2 thoughts on “Vaccines: Who Goes First?

  1. I sincerely hope that Sean Patrick Maloney, a young(ish) member of Congress, and a man of privilege, did not take the vaccine before it was available to his constituents. If he didn’t yet, then I implore him to show some leadership and let people at higher risk, including the elderly and front-line workers, go first.

    Seeing younger and middle-aged members of Congress taking the vaccine before seniors, postal workers, grocery-store clerks, delivery folks and other essential workers does not sit well with me. I understand the national security reasons for quickly inoculating those in the presidential line of succession. But rank-and-file members of Congress? While their constituents have to wait? Not a good look.

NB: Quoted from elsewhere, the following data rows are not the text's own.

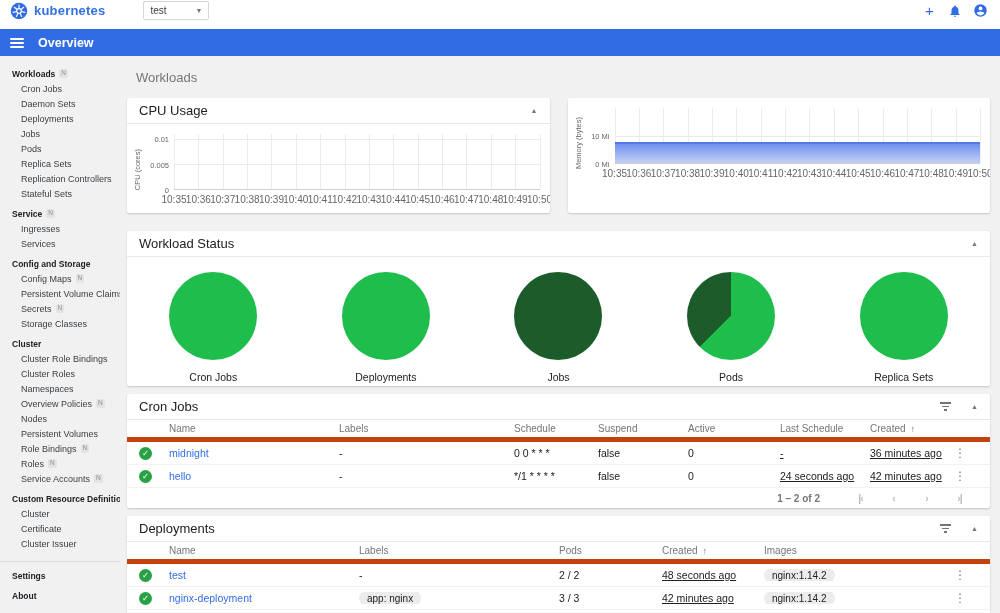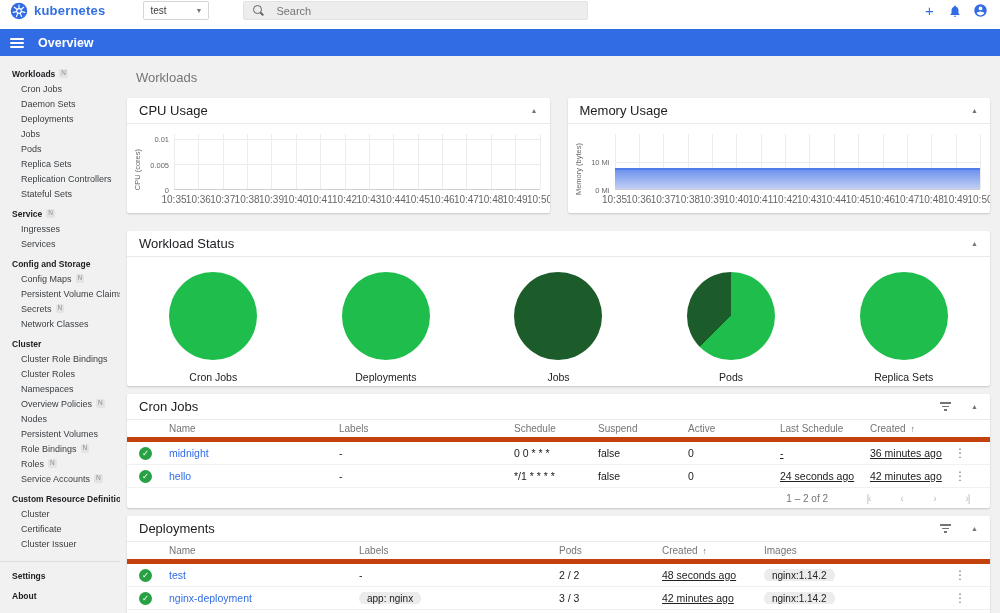"Search" div.searchbox { html: <div> <span></span> <input> </div> -> none }
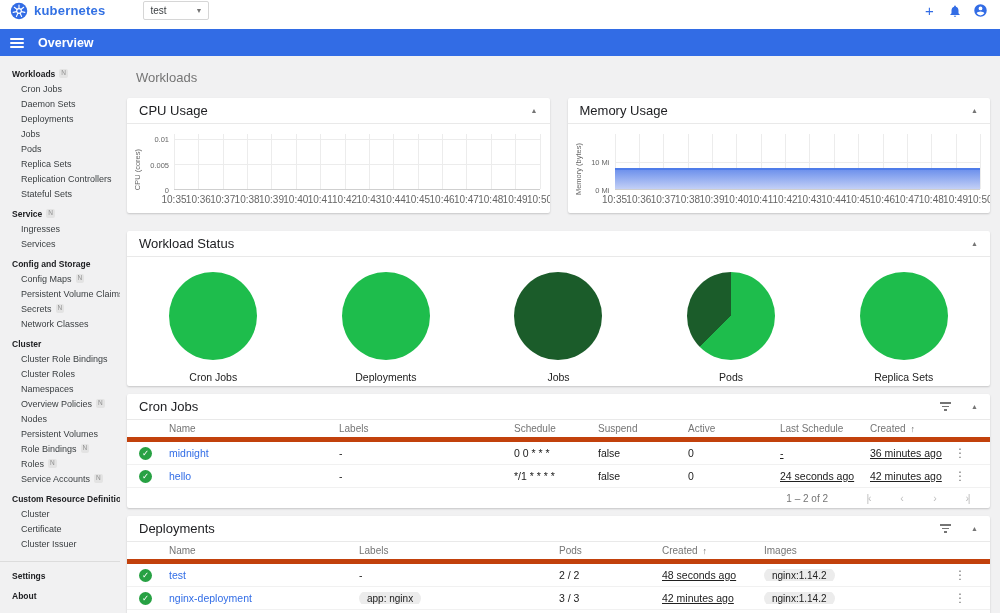"Memory Usage" div.card-head { html: <div> <span>Memory Usage</span> <div> <span>▲</span> </div> </div> -> none }
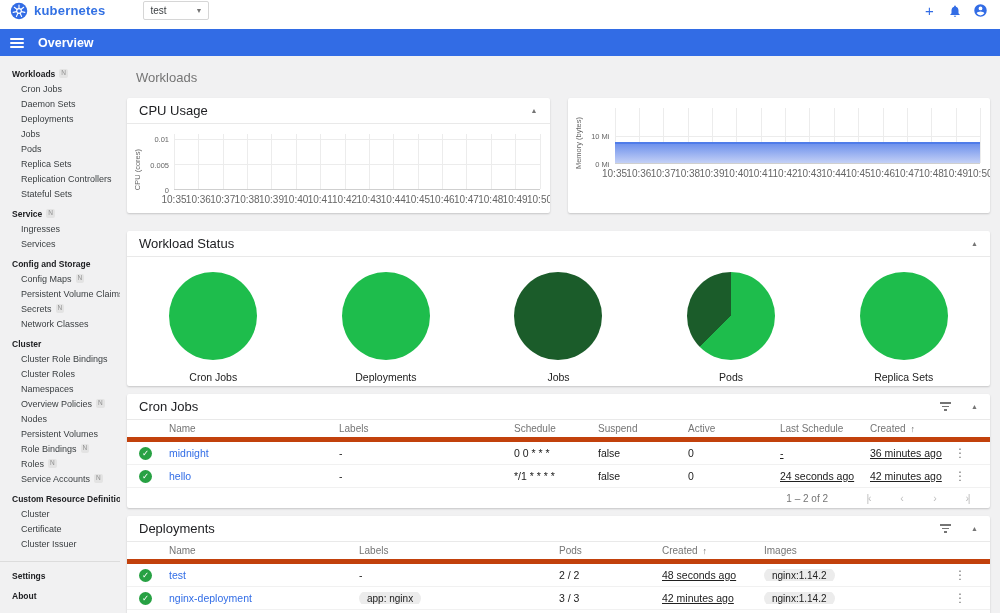"Network Classes" span { text: Network -> Storage }
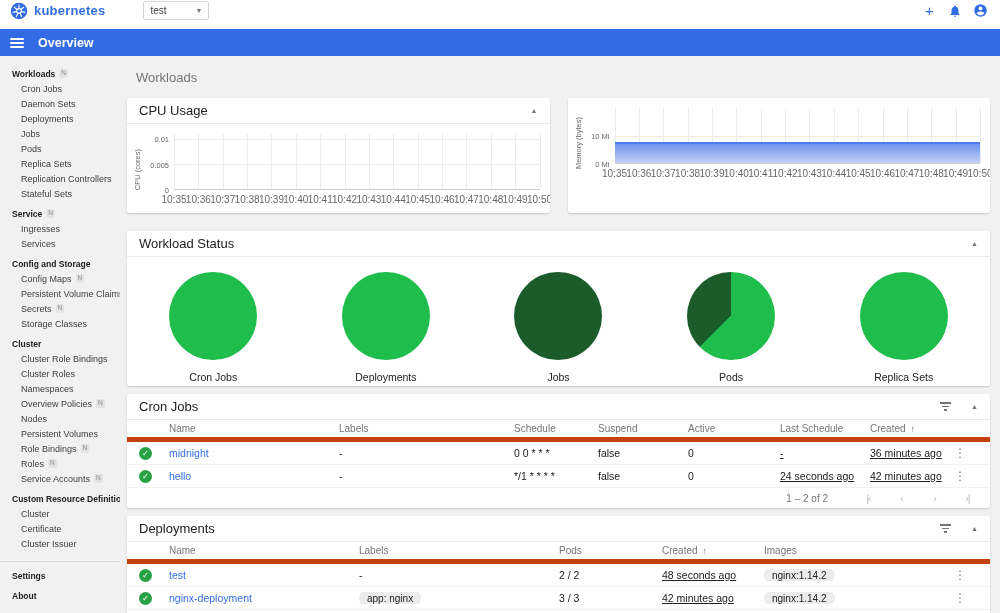"1 – 2 of 2" .pager { font-weight: none -> bold; padding: 0 6px -> 0 14px }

    • Maloney tweeted on Dec. 21: “Per guidance from the Attending Physician [of the U.S. Congress], for continuity of government, I got my first dose of the [Pfizer] COVID vaccine. The vaccine is safe, effective and backed by science. Under the bi-partisan relief bill, we’ve secured billions to help make this vaccine free and accessible to all Americans. The folks who’ve worked day and night to bring this to market are the heroes of the hour. As I wait for the second dose [in January], I’ll continue to trust science, mask up and physically distance. Light is on the horizon.”